When Real Love is Possible

So, to recap again, maturity is a progress toward respect and appreciation of an object world that is separate from self. Such progress is not chosen; we resist it. It is forced upon us by experience. Objects demonstrate their separateness and we gradually, reluctantly and only be degrees come to accept and acknowledge it. Real love is only possible in a state of maturity. Much that passes for love is actually our investment in objects that we hope will protect us from the existential reality. By creating a oneness with another we will shield ourselves from the awful-seeming truth and retain some vestige of how we originally assumed things were, namely oceanic oneness. This applies to marriage, but it also applies to other lesser relationships and even to possessions which we appropriate into our self-world. We impose ourselves on objects in order to reassure ourselves that we are not separate and they are not separate from us. This is the fundamental regressed state that underpins our efforts and which experience with reality gradually drags us out of. However, if reality wrenches us out too sharply, fiercely or abruptly our resistance itself becomes extreme and a setback may occur.
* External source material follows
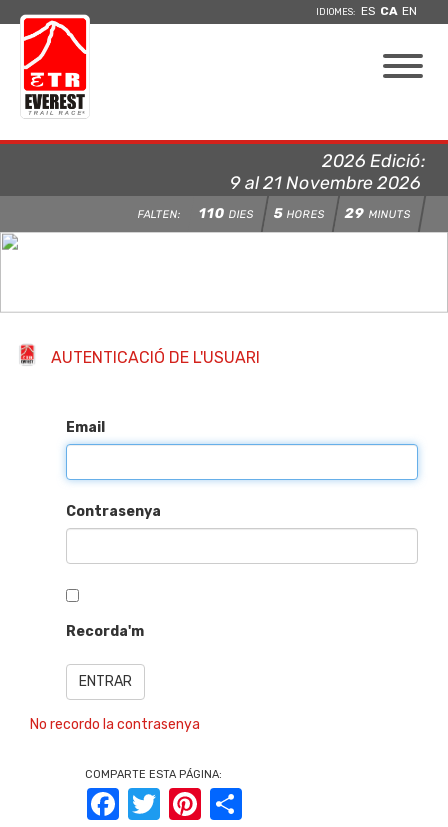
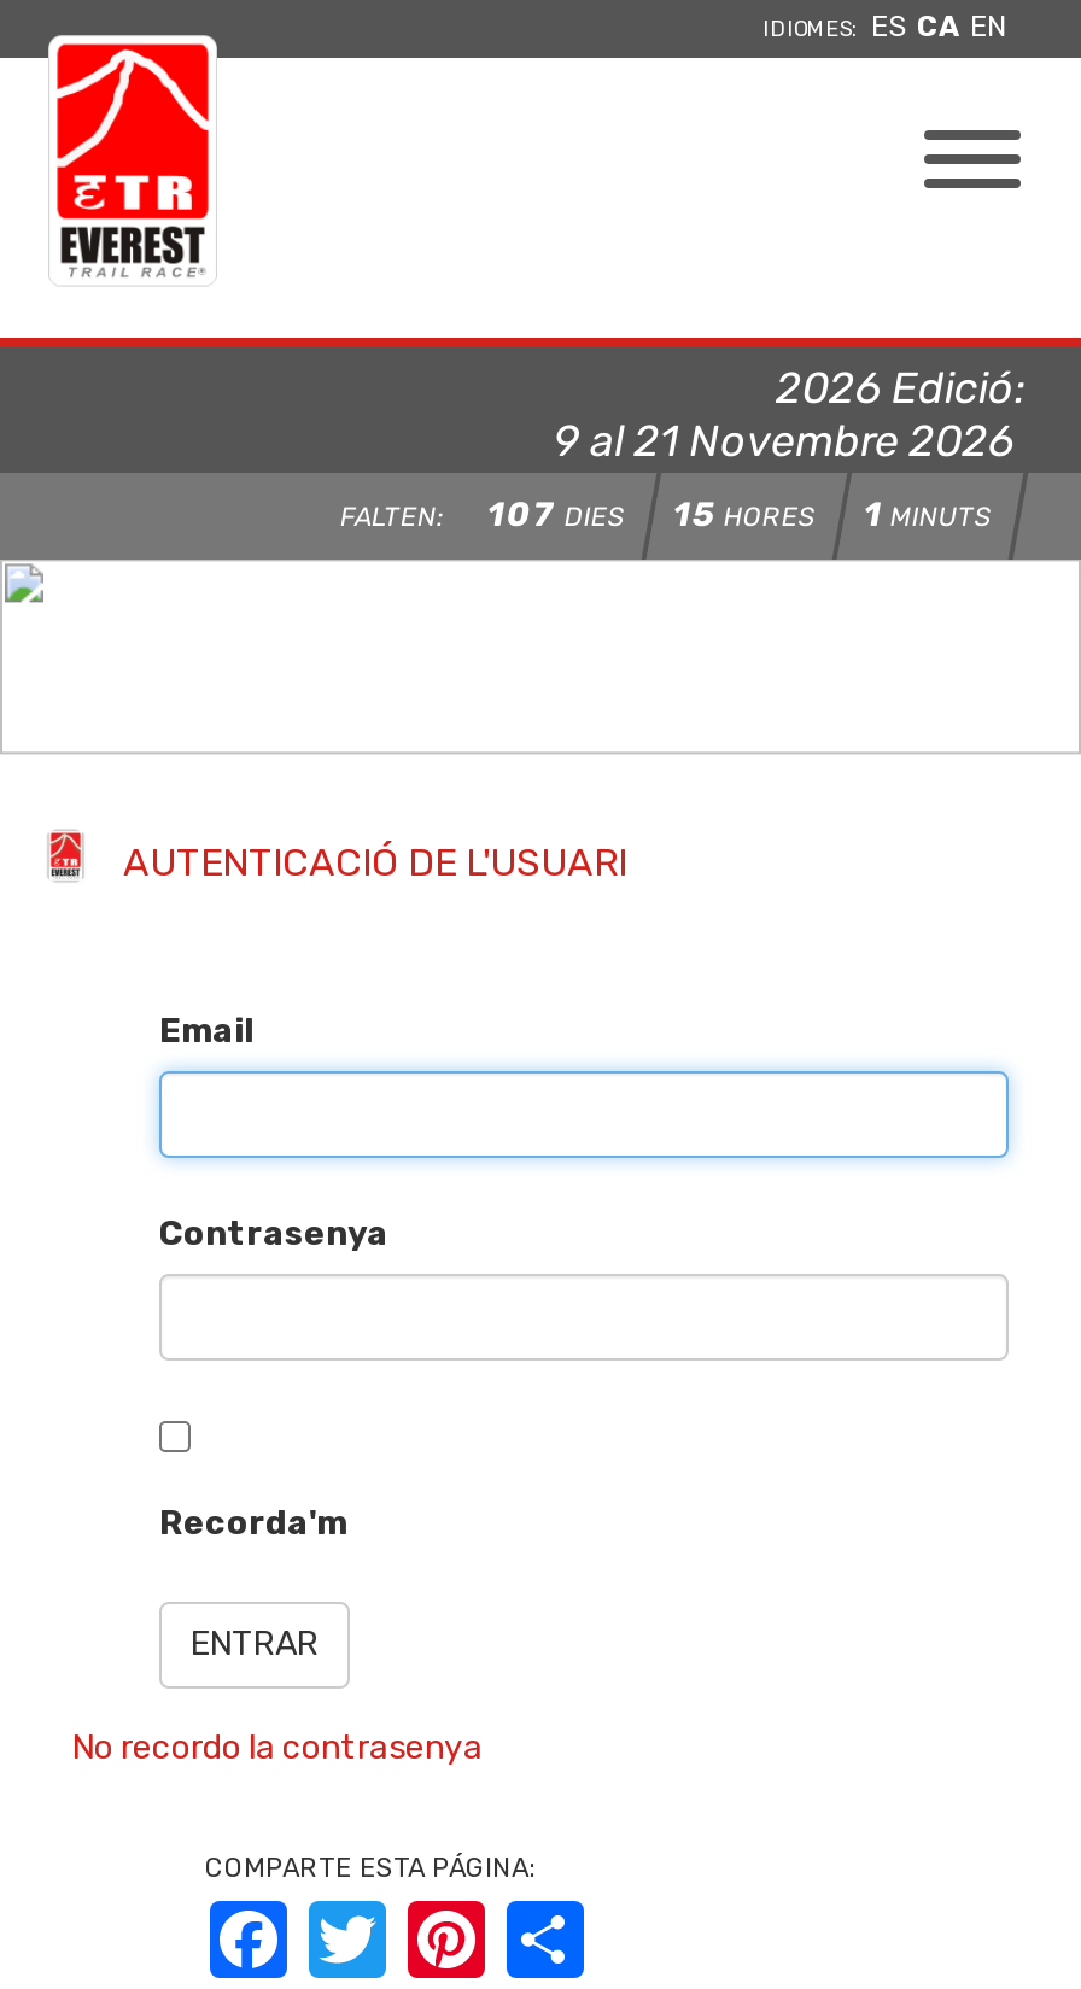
[198,205,255,222] 110 DIES -> [484,495,628,536] 107 DIES
[273,205,326,222] 5 HORES -> [670,495,818,536] 15 HORES
[344,205,412,222] 29 MINUTS -> [860,495,994,536] 1 MINUTS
The same is true in regard to what we may call authentic work. When we are still in the grip of  narcissism we work reluctantly out of an effort to ingratiate ourselves with others in the hope that they will collude with us in keeping the oneness fantasy going. This is likely to work inasmuch as the others are as immature as we are. This means that such work as we do is for a hidden compulsive motive. This is the case for the vast majority of people.

Growing Up Reluctantly

There is here a model of what psychological maturation is, how it works and how it can go astray. It implies that personal growth is a stepwise process that inevitably involves resistance, struggle, pain and setbacks of varying degrees. The more progress a person has made the bigger the next step that they can take, but this is not a self-directed process. One may choose to put oneself into challenging situations in the hope of new learning, but the will is mostly engaged in resistance and even when we do deliberately take on something challenging the way we deal with it is mostly like going through a hedge backwards.

A Conflict Model

Many will reject the idea of such a model as too negative but it does seem to fit the facts of experience pretty well and it does help us to understand the psychological problems that can arise. It is a conflict model, but it is not so much that we are really in conflict with objects, it is that we are in resistance to accepting the reality of our world, namely that there is impermanence and trouble, that reality is not part of self and self is not one with reality. The original narcissistic oneness does not account for the fact that things come and go, that they are not always nice, and that they are not under our control. As we become awakened to the real situation we become genuinely psychologically independent and capable of love and labour that is an expression of our freedom. Most people never quite get there.